- Task item
Your task is to return exactly the lines that run from the one containing "font-size: 15px ->" through the end of the listing below, without any pictures.

Record excerpts Block Start

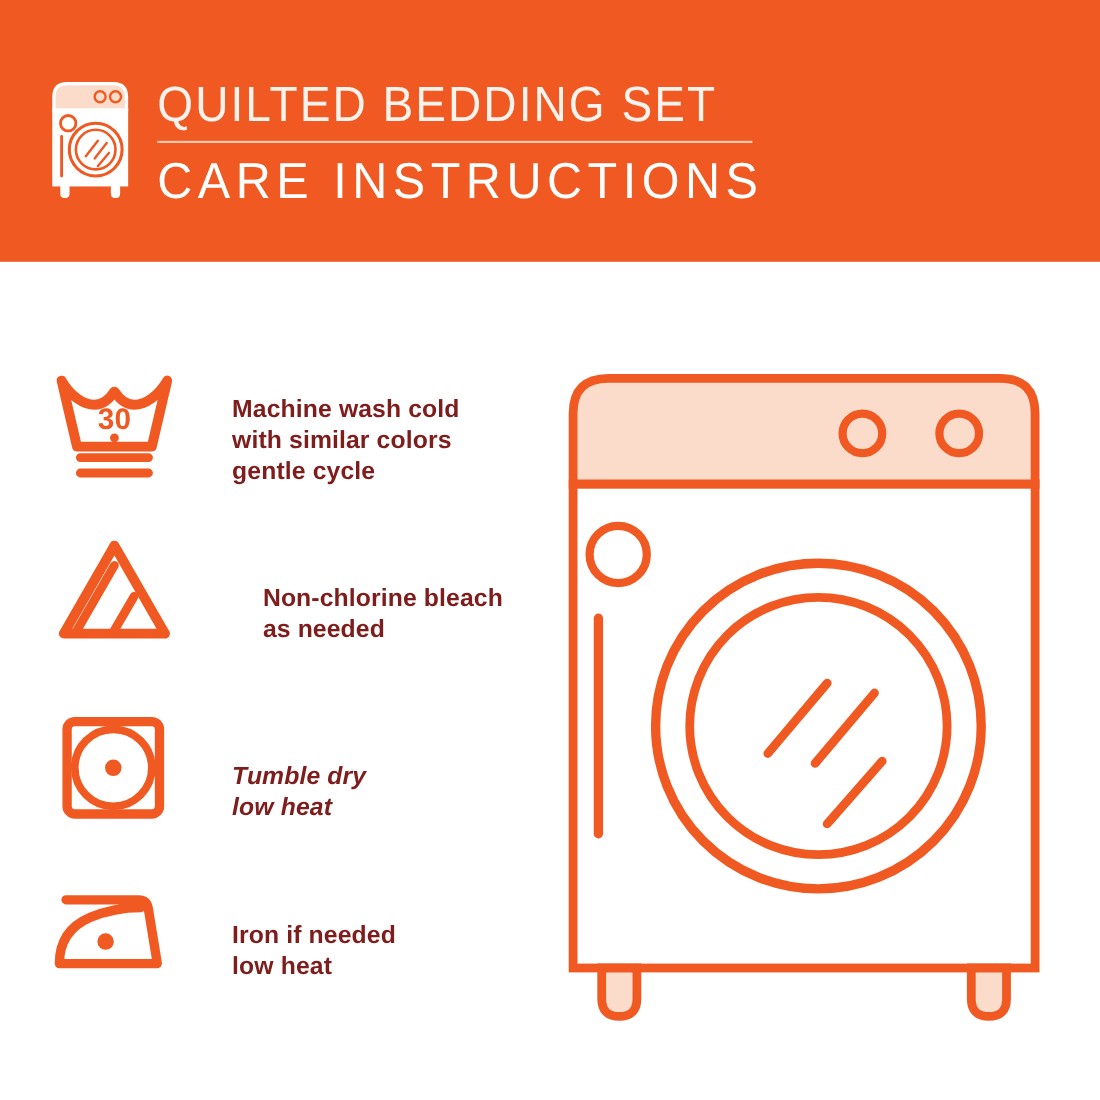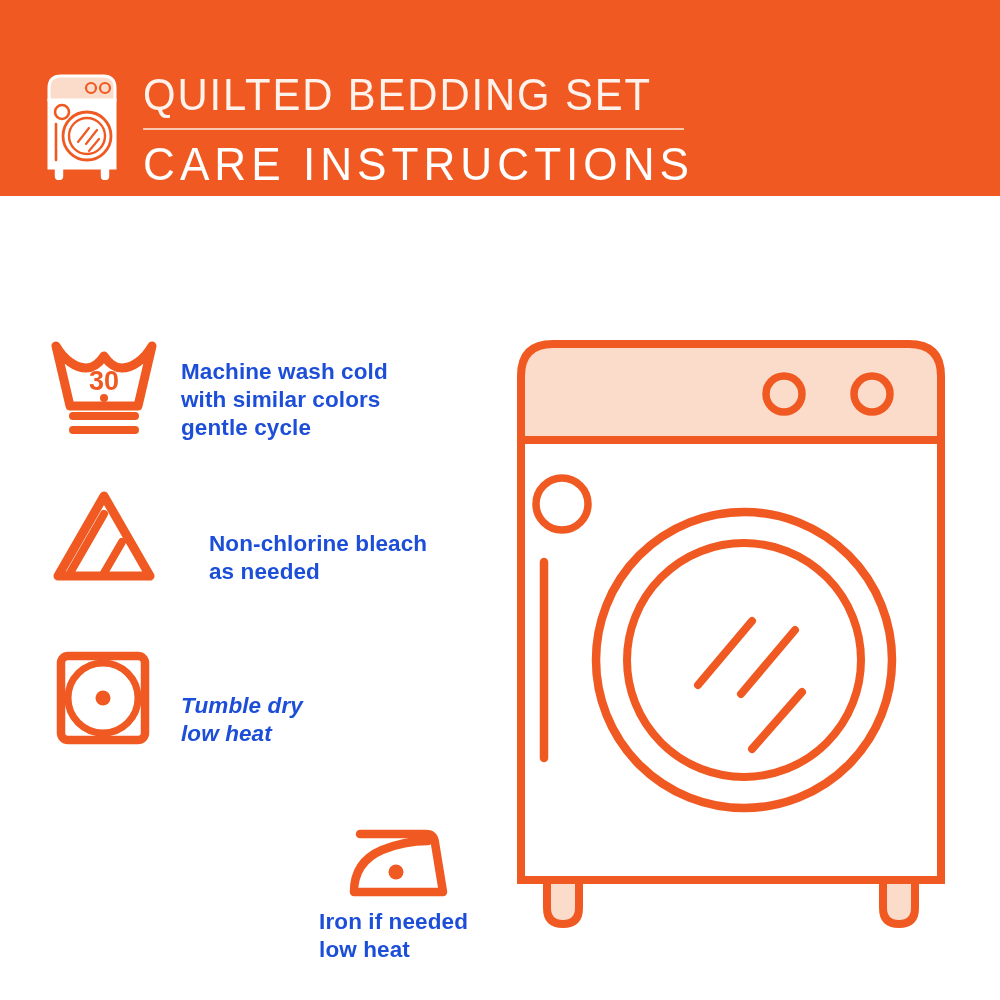"QUILTED BEDDING SET" #header { height: 196px -> 238px }
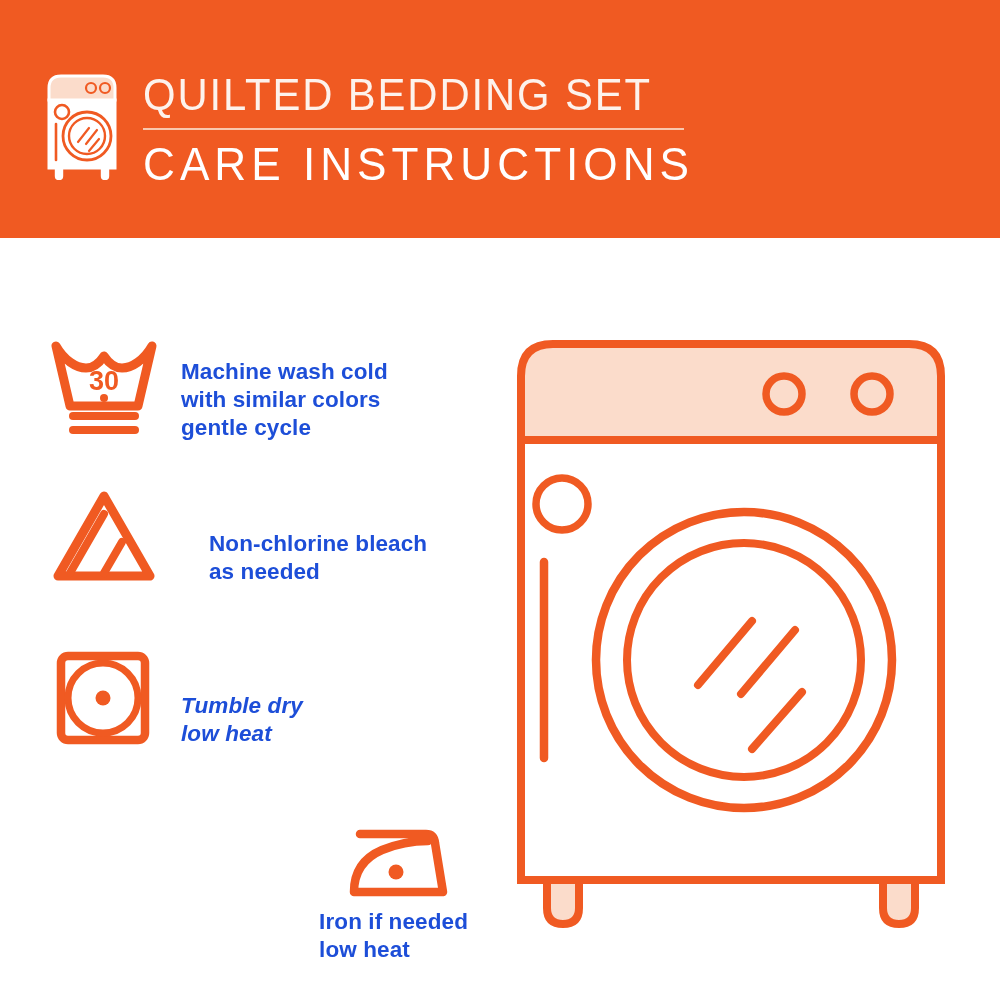"Machine wash cold" .care-text { color: #1d4ed8 -> #7f1d1d; margin-left: 13px -> 43px }
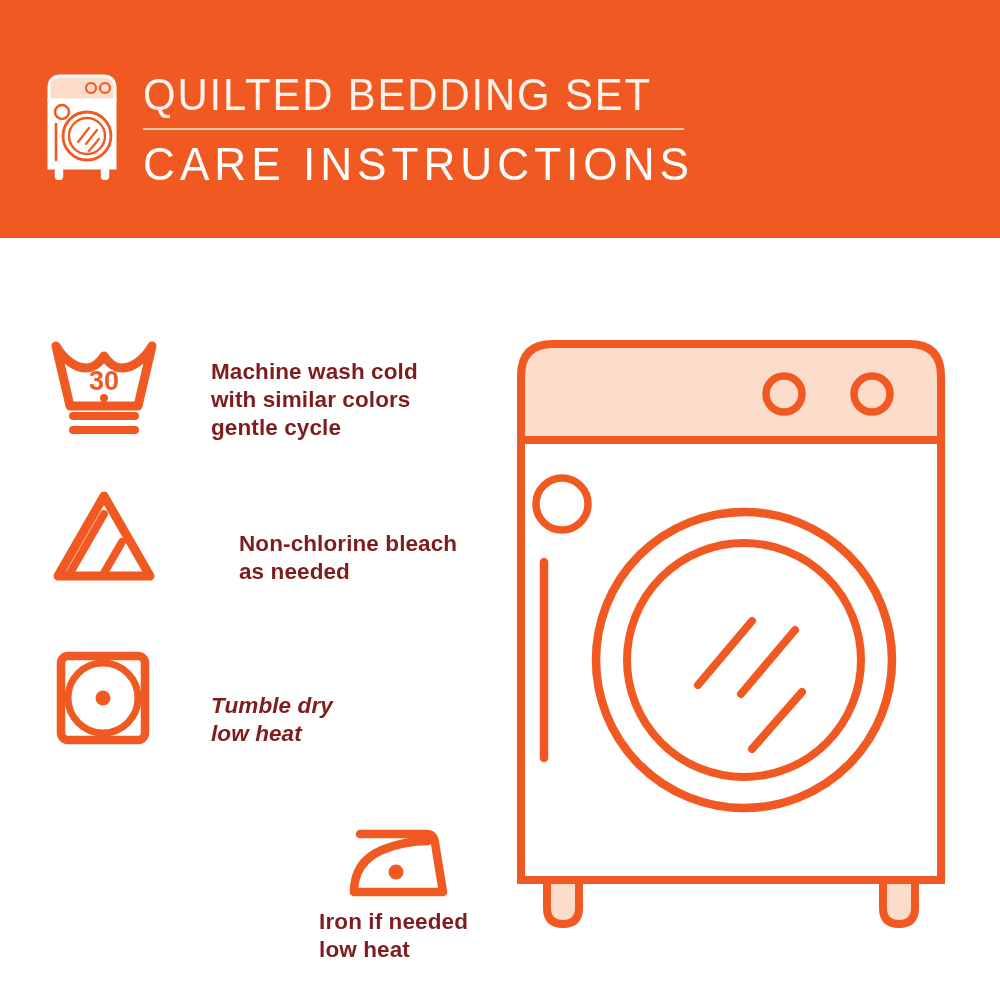"Iron if needed" #row-iron { flex-direction: column -> none; top: 578px -> 562px }
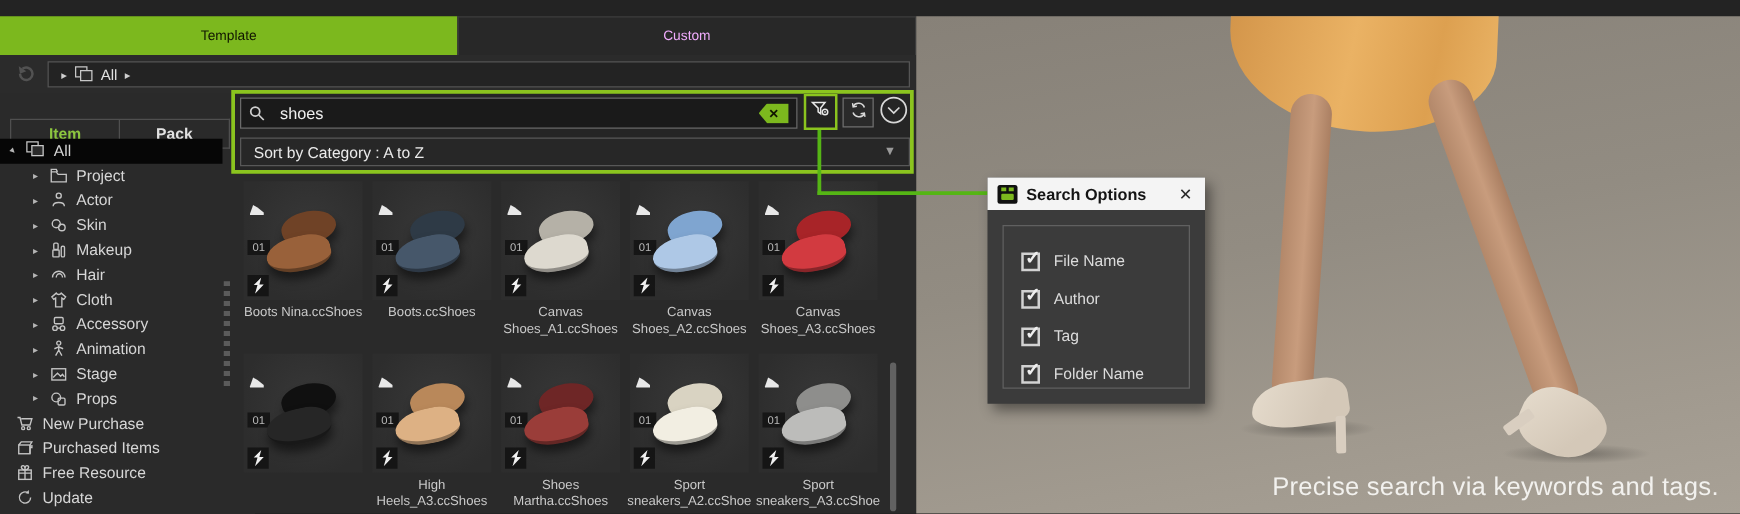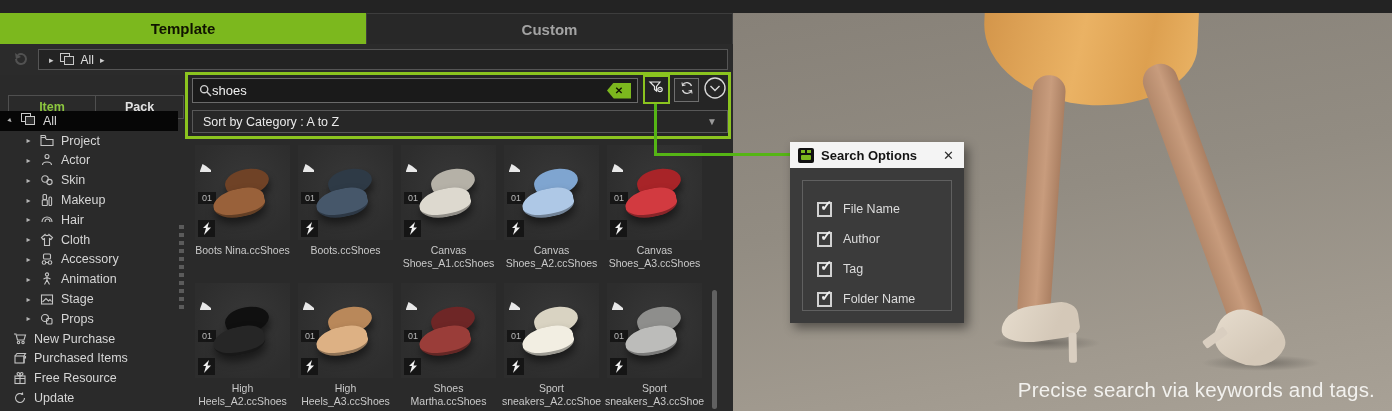"Template" .tab { font-size: 15px -> 11px; font-weight: bold -> normal }
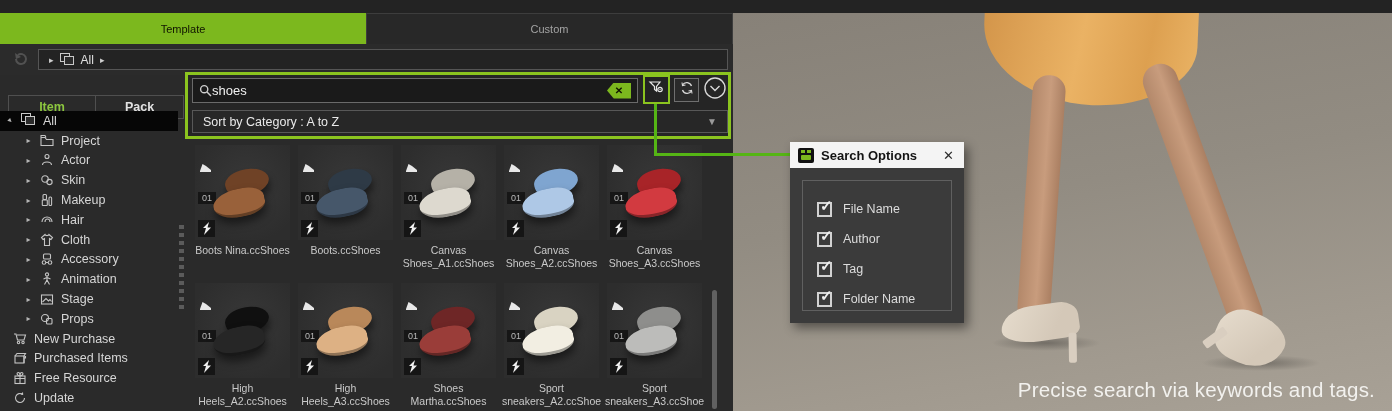"Custom" .tab.custom { color: #a3a3a3 -> #f0abfc }
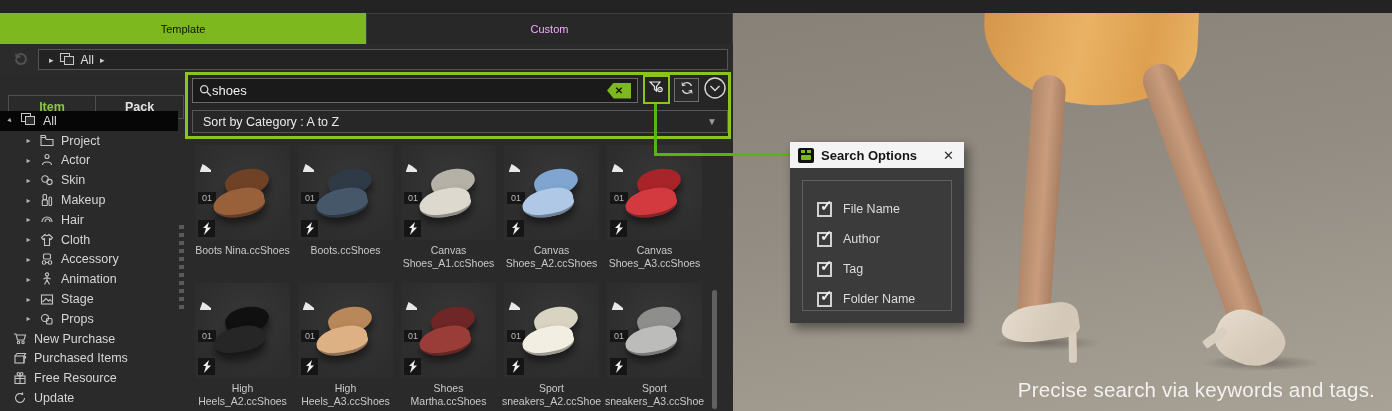"shoes" .search-input { gap: 0 -> 12px }
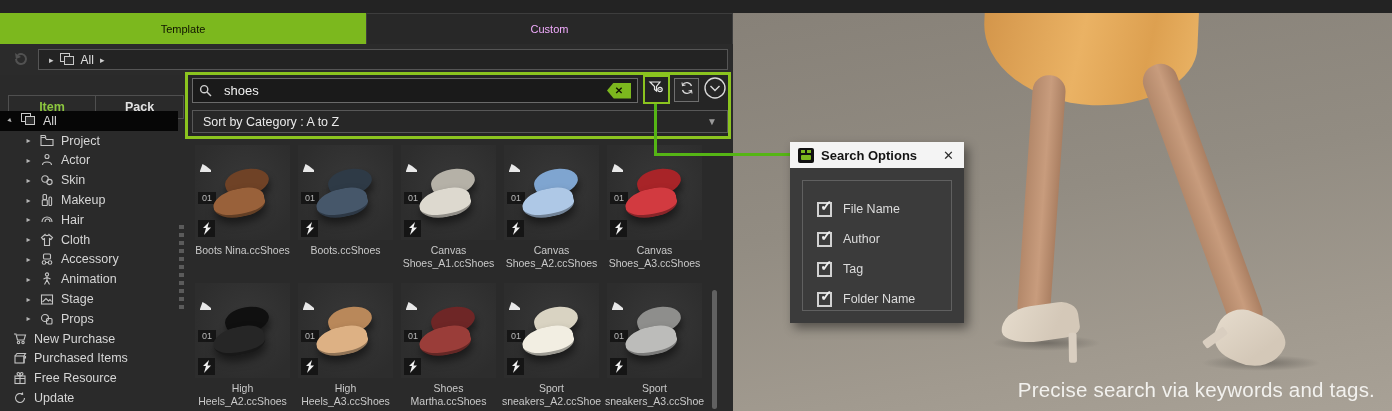"High Heels_A2.ccShoes" div.thumb-label { html: <div>High Heels_A2.ccShoes</div> -> none }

Record excerpts Block End

- Your solution
"Template" .tab { font-size: 15px -> 11px; font-weight: bold -> normal }
"Custom" .tab.custom { color: #a3a3a3 -> #f0abfc }
"shoes" .search-input { gap: 0 -> 12px }
"High Heels_A2.ccShoes" div.thumb-label { html: <div>High Heels_A2.ccShoes</div> -> none }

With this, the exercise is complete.